He comprado flores esta
semana, y las he puesto en mi casa. A pesar de que casi nunca estoy en ella,
apenas para dormir y poco más; a pesar de que la luz no penetra a raudales por
la ventana, sino que es más bien huidiza y no muy generosa; a pesar de que el
escaso espacio y la abundancia de muebles ya me obligan siempre a caminar de
costado y las flores obstaculizan casi más mis movimientos, a pesar de todo
ello, he comprado flores esta semana y las he puesto en mi casa.
Flores moradas y amarillas.
Alstroemerias de un morado intenso, casi como si fueran Iris, en un color que
nunca había visto en esa flor, muy variada en la pigmentación de sus pétalos
pero más proclive a los tonos rosados, blancos, rojizos, anaranjados o
amarillos. Combinadas con unas cuantas varas de Solidago de puntilloso (o puntillista)
amarillo, en un jarrón alto y estrecho. Juntas han dado, están dando, color,
luminosidad, vida, alegría a mi casa. Llevo toda la semana sonriendo cuando
entro y las veo, esperándome sobre el aparador, junto a la ventana, camino del
despacho (¿a que parece que tengo una casa grande?). Esperan a que les reponga
el agua, las mueva en el jarrón, les corte un poquito los tallos, les quite esa
hoja que empieza a secarse y entristece el conjunto… Y parece que sonríen y todo
cuando he terminado de atenderlas…
A veces muchas veces, las
flores me ayudan del modo que digo: iluminan y alegran mi espacio, me provocan
una sonrisa, logran que desvíe hacia ellas mi mirada y mi atención cuando estoy
sentado frente al ordenador o al televisor, hacen que atienda a sus necesidades
y a su aspecto, me hacen evocar personas, recuerdos, situaciones, momentos…
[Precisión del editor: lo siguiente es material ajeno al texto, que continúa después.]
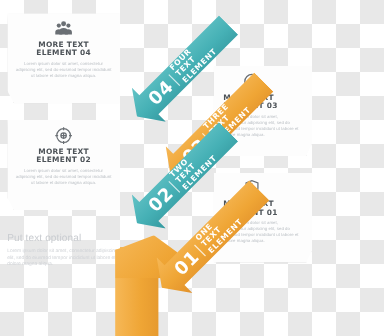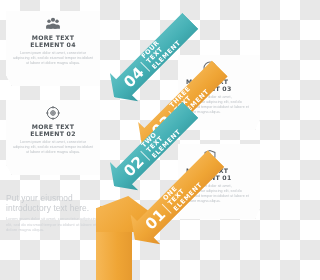--- a/index.html
+++ b/index.html
@@ -219,19 +219,18 @@
     </span>
     <div class="p-title">
       <span>MORE TEXT</span><br>
       <span>ELEMENT 01</span>
     </div>
     <div class="p-body">Lorem ipsum dolor sit amet, consectetur adipiscing elit, sed do eiusmod tempor incididunt ut labore et dolore magna aliqua.</div>
   </div>
 
   <div id="intro">
     <div class="intro-head">
-      <span>Put your eiusmod</span><br>
-      <span>introductory text here.</span>
+      <span>Put text optional</span><br>
     </div>
     <div class="intro-body">Lorem ipsum dolor sit amet, consectetur adipiscing elit, sed do eiusmod tempor incididunt ut labore et dolore magna aliqua.</div>
   </div>
 
 </div>
 
 </body></html>

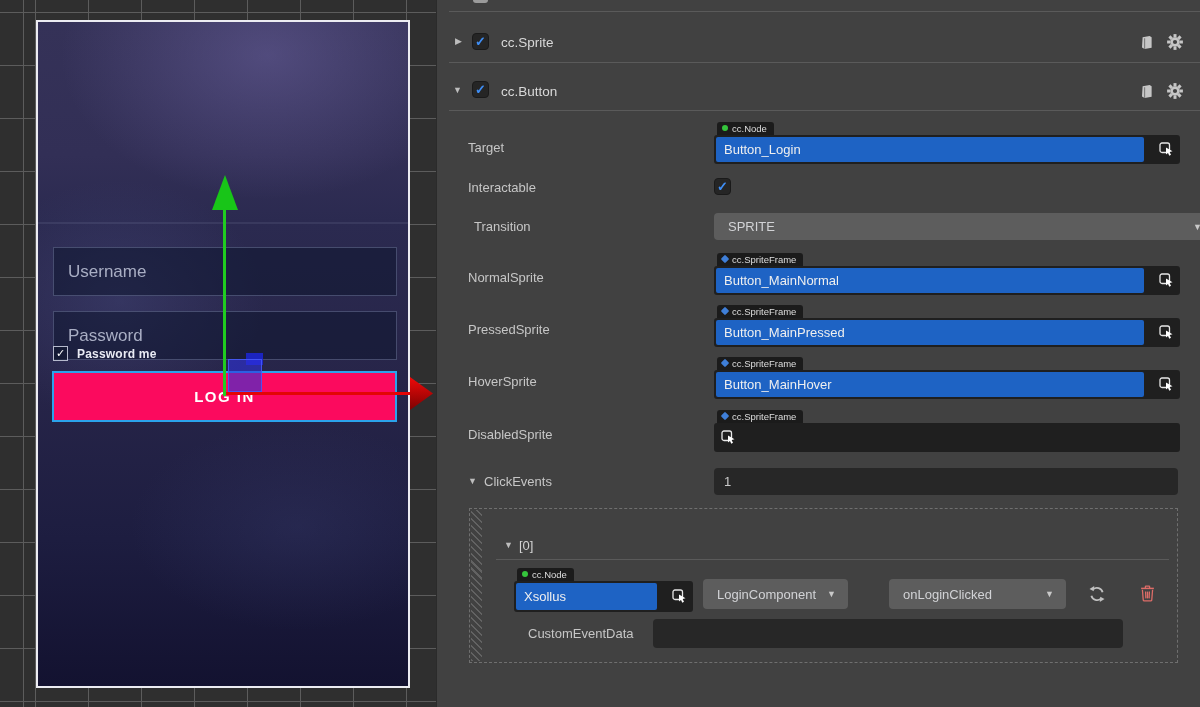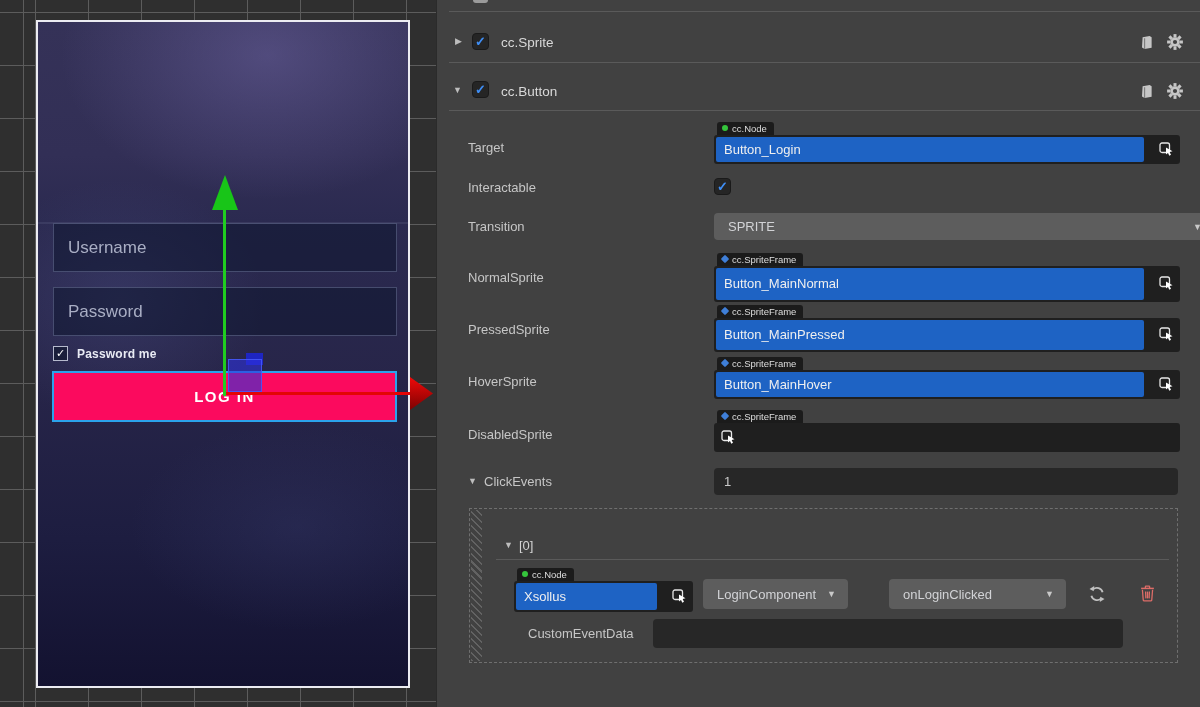--- a/index.html
+++ b/index.html
@@ -19,21 +19,21 @@
     background:
       radial-gradient(90% 35% at 62% 5%, rgba(116,106,170,.45), rgba(116,106,170,0) 62%),
       radial-gradient(60% 28% at 22% 42%, rgba(78,82,138,.33), transparent 65%),
       radial-gradient(75% 26% at 70% 76%, rgba(58,62,112,.30), transparent 60%),
       linear-gradient(180deg,#353258 0%,#322f56 20%,#2b2a50 30%,#272549 54%,#1d1d40 78%,#131230 100%); }
   .seam { position:absolute; left:38px; top:222px; width:370px; height:2px;
     background:rgba(185,192,230,.10); }
   .scene-input { position:absolute; left:53px; width:344px; height:49px;
     background:rgba(15,21,48,.55); border:1px solid rgba(125,132,170,.45);
     display:flex; align-items:center; padding-left:14px;
-    color:#a9aec4; font-size:17px; }
+    color:#a9aec4; font-size:17px;margin-top:24px; }
   #remember-box { position:absolute; left:53px; top:346px; width:15px; height:15px;
     background:rgba(18,24,48,.65); border:1px solid #b6bacd; display:flex;
     align-items:center; justify-content:center; color:#fff; font-size:11px; }
   #remember-label { position:absolute; left:77px; top:347px; color:#e9ebf4;
     font-size:12px; font-weight:bold; letter-spacing:.2px; }
   #login-btn { position:absolute; left:52px; top:371px; width:345px; height:51px;
     background:#fb0a5e; border:2px solid #2ba3ec; display:flex; align-items:center;
     justify-content:center; color:#fff; font-weight:bold; font-size:15px;
     letter-spacing:1.5px; }
   
@@ -210,50 +210,50 @@
           </svg>
       </div>
     </div>
   </div>
 
   <span class="row-label" style="left:31px;top:180px">Interactable</span>
   <div class="chk" style="left:277px;top:178px">
       <span>✓</span>
     </div>
 
-  <span class="row-label" style="left:31px;top:219px">Transition</span>
+  <span class="row-label" style="left:37px;top:219px">Transition</span>
   <div class="dropdown" style="left:277px;top:213px;width:500px;height:27px">
     <span>SPRITE</span>
     <span class="dd-tri">▼</span>
   </div>
 
   <span class="row-label" style="left:31px;top:270px">NormalSprite</span>
   <div class="obj-wrap" style="left:277px;top:250px;width:466px">
     <div class="badge">
         <span class="dot dot-frame"></span>
         <span>cc.SpriteFrame</span>
       </div>
-    <div class="obj-field" style="height:36px">
+    <div class="obj-field" style="height:29px">
       <div class="obj-value">Button_MainNormal</div>
       <div class="picker">
         <svg width="15" height="15" viewBox="0 0 15 15">
             <rect x="1" y="1" width="9.5" height="9.5" rx="2" fill="none" stroke="#e8e8e8" stroke-width="1.3"></rect>
             <path d="M7 5.5 L13.5 9.2 L10.6 9.9 L12 12.8 L10.3 13.7 L8.9 10.8 L7 12.4 Z" fill="#fff"></path>
           </svg>
       </div>
     </div>
   </div>
 
   <span class="row-label" style="left:31px;top:322px">PressedSprite</span>
   <div class="obj-wrap" style="left:277px;top:302px;width:466px">
     <div class="badge">
         <span class="dot dot-frame"></span>
         <span>cc.SpriteFrame</span>
       </div>
-    <div class="obj-field" style="height:34px">
+    <div class="obj-field" style="height:29px">
       <div class="obj-value">Button_MainPressed</div>
       <div class="picker">
         <svg width="15" height="15" viewBox="0 0 15 15">
             <rect x="1" y="1" width="9.5" height="9.5" rx="2" fill="none" stroke="#e8e8e8" stroke-width="1.3"></rect>
             <path d="M7 5.5 L13.5 9.2 L10.6 9.9 L12 12.8 L10.3 13.7 L8.9 10.8 L7 12.4 Z" fill="#fff"></path>
           </svg>
       </div>
     </div>
   </div>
Creo que las flores tienen la capacidad de serenar el espíritu, de detener el
tempo interior, de suavizar la voz…
«Quien de verdad sabe
de qué habla, no encuentra razones para levantar la voz»
(Leonardo Da Vinci).
Aplastante.
Así que el que levanta la voz no sabe de qué habla. Pues está lleno el mundo de
gente de todo tipo que no sabe de qué habla. Yo mismo soy muy dado a no saber
de qué hablo, digo, a levantar la voz. Intento hacerlo lo menos posible, me
digo a mí mismo que la próxima vez que sienta la necesidad de levantar la voz,
antes de hacerlo tengo que volver a pensar en si me merece la pena, en si tengo
razón o en si no estaré quedando como un tonto pretencioso o engreído.
Levantas
la voz cuando lo que te dicen te enfada, porque te hiere, porque te señala una
verdad que no quieres reconocer, un defecto que no te gusta, una imperfección
que aspiras a que, por no mencionarla, los demás dejen de verla, por evidente
que sea.
Levantas
la voz cuando quieres hacer a los que te escuchan que tú tienes más poder, más
fuerza, más capacidad de convicción, cuando, en realidad, lo que sucede es que
levantas la voz para acallar la voz de los demás, que te está señalando tu
error, tu equivocación, tu delirio.
Levantas
la voz cuando estás rodeado de los tuyos, de los que piensan como tú, para que
vean que piensas como ellos, y sales estúpidamente reafirmado porque has
gritado lo que pensabas a gente que piensa como tú, creyendo que con eso los
que no piensan como tú, que no estaban escuchándote, ni siquiera estaban
presentes, se tienen que convencer de que tú tienes la verdad y la razón. En
eso consiste, más o menos, un mítin electoral, por ejemplo.
Levantas
la voz cuando tu inacción te hacer perder territorio, poder, capacidad, y crees
que con el bullicio vas a lograr que otros te den lo que no has sido capaz de
conquistar o de retener. Infantil cosa.
Levantas
la voz cuando… Levantas la voz, como dice don Leonardo, cuando no sabes de qué
estás hablando. O cuando ni siquiera estás hablando (esos griteríos de
superfan, de groupie, de hooligan, de hincha, de masa…).
Si cada
vez que tenemos tentación, ganas, intención de levantar la voz, pensáramos un
momento qué queremos decir, qué estamos diciendo y qué nos han dicho
previamente, pocas veces levantaríamos la voz.
Algo que
deberíamos aplicarnos, y yo el primero. ¡HE DICHO QUE YO EL PRIMERO!